[SUPPLIED ENTRIES]
+===+

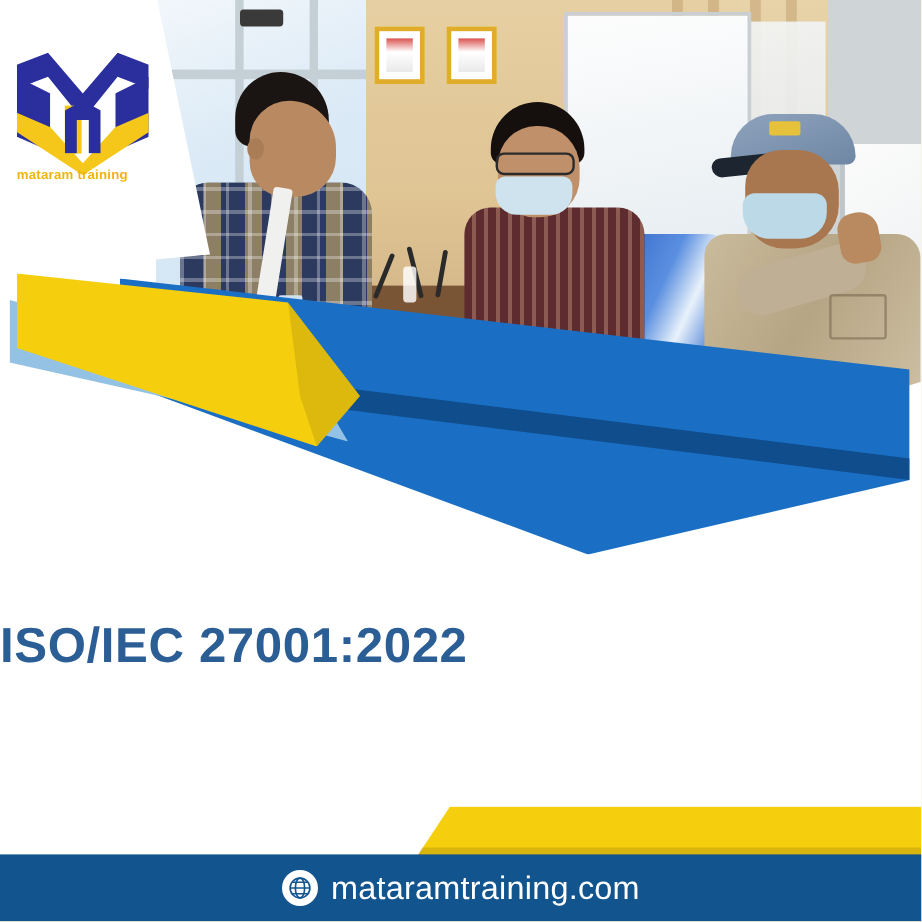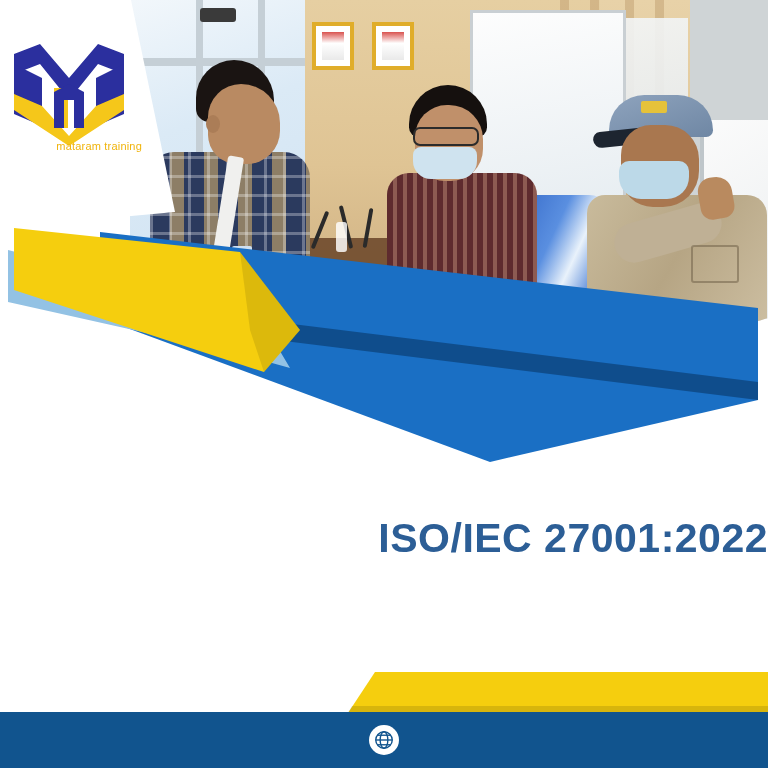--- a/index.html
+++ b/index.html
@@ -129,27 +129,27 @@
     clip-path:polygon(0 10px, 26px 0, 55px 34px, 84px 0, 110px 10px, 110px 30px, 84px 20px, 55px 56px, 26px 20px, 0 30px);}
   .logo-left{position:absolute;left:0;top:20px;width:28px;height:62px;background:#2b2f9e;
     clip-path:polygon(0 0, 28px 14px, 28px 62px, 0 50px);}
   .logo-right{position:absolute;left:82px;top:20px;width:28px;height:62px;background:#2b2f9e;
     clip-path:polygon(0 14px, 28px 0, 28px 50px, 0 62px);}
   .logo-mid{position:absolute;left:40px;top:40px;width:30px;height:44px;background:#2b2f9e;
     clip-path:polygon(0 8px, 15px 0, 30px 8px, 30px 44px, 20px 44px, 20px 16px, 10px 16px, 10px 44px, 0 44px);}
   .logo-v{position:absolute;left:0;top:50px;width:110px;height:52px;background:#f5c71a;
     clip-path:polygon(0 0, 28px 12px, 55px 42px, 82px 12px, 110px 0, 110px 16px, 55px 52px, 0 16px);}
   .logo-vbar{position:absolute;left:40px;top:44px;width:14px;height:40px;background:#f5c71a;}
-  .logo-text{position:absolute;left:0;top:96px;width:128px;text-align:right;
-    font-size:11px;font-weight:normal;color:#f0b40c;letter-spacing:.2px;white-space:nowrap;}
+  .logo-text{position:absolute;left:0;top:96px;width:128px;text-align:left;
+    font-size:11px;font-weight:bold;color:#f0b40c;letter-spacing:.2px;white-space:nowrap;}
 
   
   .headline{position:absolute;left:0;top:398px;width:768px;text-align:center;
     font-size:53px;font-weight:bold;color:#13548f;letter-spacing:1.5px;}
-  .subhead{position:absolute;left:0;top:515px;width:768px;text-align:right;
+  .subhead{position:absolute;left:0;top:515px;width:768px;text-align:left;
     font-size:41px;font-weight:bold;color:#2c5e96;letter-spacing:.5px;}
 
   
   .foot-yellow{position:absolute;left:0;top:672px;width:768px;height:44px;background:#f5ce0e;
     clip-path:polygon(375px 0, 768px 0, 768px 44px, 346px 44px);}
   .foot-yellow-sh{position:absolute;left:0;top:706px;width:768px;height:10px;background:rgba(0,0,0,.12);
     clip-path:polygon(352px 0, 768px 0, 768px 10px, 346px 10px);}
   .foot-bar{position:absolute;left:0;top:712px;width:768px;height:56px;background:#11548e;
     display:flex;align-items:center;justify-content:center;gap:11px;}
   .globe{width:30px;height:30px;border-radius:50%;background:#ffffff;
@@ -252,15 +252,16 @@
   <div class="foot-bar">
     <span class="globe">
       <svg width="22" height="22" viewBox="0 0 24 24" fill="none" stroke="#11548e" stroke-width="1.5">
         <circle cx="12" cy="12" r="9"></circle>
         <ellipse cx="12" cy="12" rx="4.2" ry="9"></ellipse>
         <line x1="3" y1="12" x2="21" y2="12"></line>
         <line x1="4.6" y1="6.8" x2="19.4" y2="6.8"></line>
         <line x1="4.6" y1="17.2" x2="19.4" y2="17.2"></line>
       </svg>
     </span>
+    <span class="site">mataramtraining.com</span>
   </div>
 
 </div>
 
 </body></html>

+===+

[TASK PROMPT] Skipping any pictures, transcribe the full listing exactly.

[WRITTEN SOLUTION]
--- a/index.html
+++ b/index.html
@@ -129,27 +129,27 @@
     clip-path:polygon(0 10px, 26px 0, 55px 34px, 84px 0, 110px 10px, 110px 30px, 84px 20px, 55px 56px, 26px 20px, 0 30px);}
   .logo-left{position:absolute;left:0;top:20px;width:28px;height:62px;background:#2b2f9e;
     clip-path:polygon(0 0, 28px 14px, 28px 62px, 0 50px);}
   .logo-right{position:absolute;left:82px;top:20px;width:28px;height:62px;background:#2b2f9e;
     clip-path:polygon(0 14px, 28px 0, 28px 50px, 0 62px);}
   .logo-mid{position:absolute;left:40px;top:40px;width:30px;height:44px;background:#2b2f9e;
     clip-path:polygon(0 8px, 15px 0, 30px 8px, 30px 44px, 20px 44px, 20px 16px, 10px 16px, 10px 44px, 0 44px);}
   .logo-v{position:absolute;left:0;top:50px;width:110px;height:52px;background:#f5c71a;
     clip-path:polygon(0 0, 28px 12px, 55px 42px, 82px 12px, 110px 0, 110px 16px, 55px 52px, 0 16px);}
   .logo-vbar{position:absolute;left:40px;top:44px;width:14px;height:40px;background:#f5c71a;}
-  .logo-text{position:absolute;left:0;top:96px;width:128px;text-align:right;
-    font-size:11px;font-weight:normal;color:#f0b40c;letter-spacing:.2px;white-space:nowrap;}
+  .logo-text{position:absolute;left:0;top:96px;width:128px;text-align:left;
+    font-size:11px;font-weight:bold;color:#f0b40c;letter-spacing:.2px;white-space:nowrap;}
 
   
   .headline{position:absolute;left:0;top:398px;width:768px;text-align:center;
     font-size:53px;font-weight:bold;color:#13548f;letter-spacing:1.5px;}
-  .subhead{position:absolute;left:0;top:515px;width:768px;text-align:right;
+  .subhead{position:absolute;left:0;top:515px;width:768px;text-align:left;
     font-size:41px;font-weight:bold;color:#2c5e96;letter-spacing:.5px;}
 
   
   .foot-yellow{position:absolute;left:0;top:672px;width:768px;height:44px;background:#f5ce0e;
     clip-path:polygon(375px 0, 768px 0, 768px 44px, 346px 44px);}
   .foot-yellow-sh{position:absolute;left:0;top:706px;width:768px;height:10px;background:rgba(0,0,0,.12);
     clip-path:polygon(352px 0, 768px 0, 768px 10px, 346px 10px);}
   .foot-bar{position:absolute;left:0;top:712px;width:768px;height:56px;background:#11548e;
     display:flex;align-items:center;justify-content:center;gap:11px;}
   .globe{width:30px;height:30px;border-radius:50%;background:#ffffff;
@@ -252,15 +252,16 @@
   <div class="foot-bar">
     <span class="globe">
       <svg width="22" height="22" viewBox="0 0 24 24" fill="none" stroke="#11548e" stroke-width="1.5">
         <circle cx="12" cy="12" r="9"></circle>
         <ellipse cx="12" cy="12" rx="4.2" ry="9"></ellipse>
         <line x1="3" y1="12" x2="21" y2="12"></line>
         <line x1="4.6" y1="6.8" x2="19.4" y2="6.8"></line>
         <line x1="4.6" y1="17.2" x2="19.4" y2="17.2"></line>
       </svg>
     </span>
+    <span class="site">mataramtraining.com</span>
   </div>
 
 </div>
 
 </body></html>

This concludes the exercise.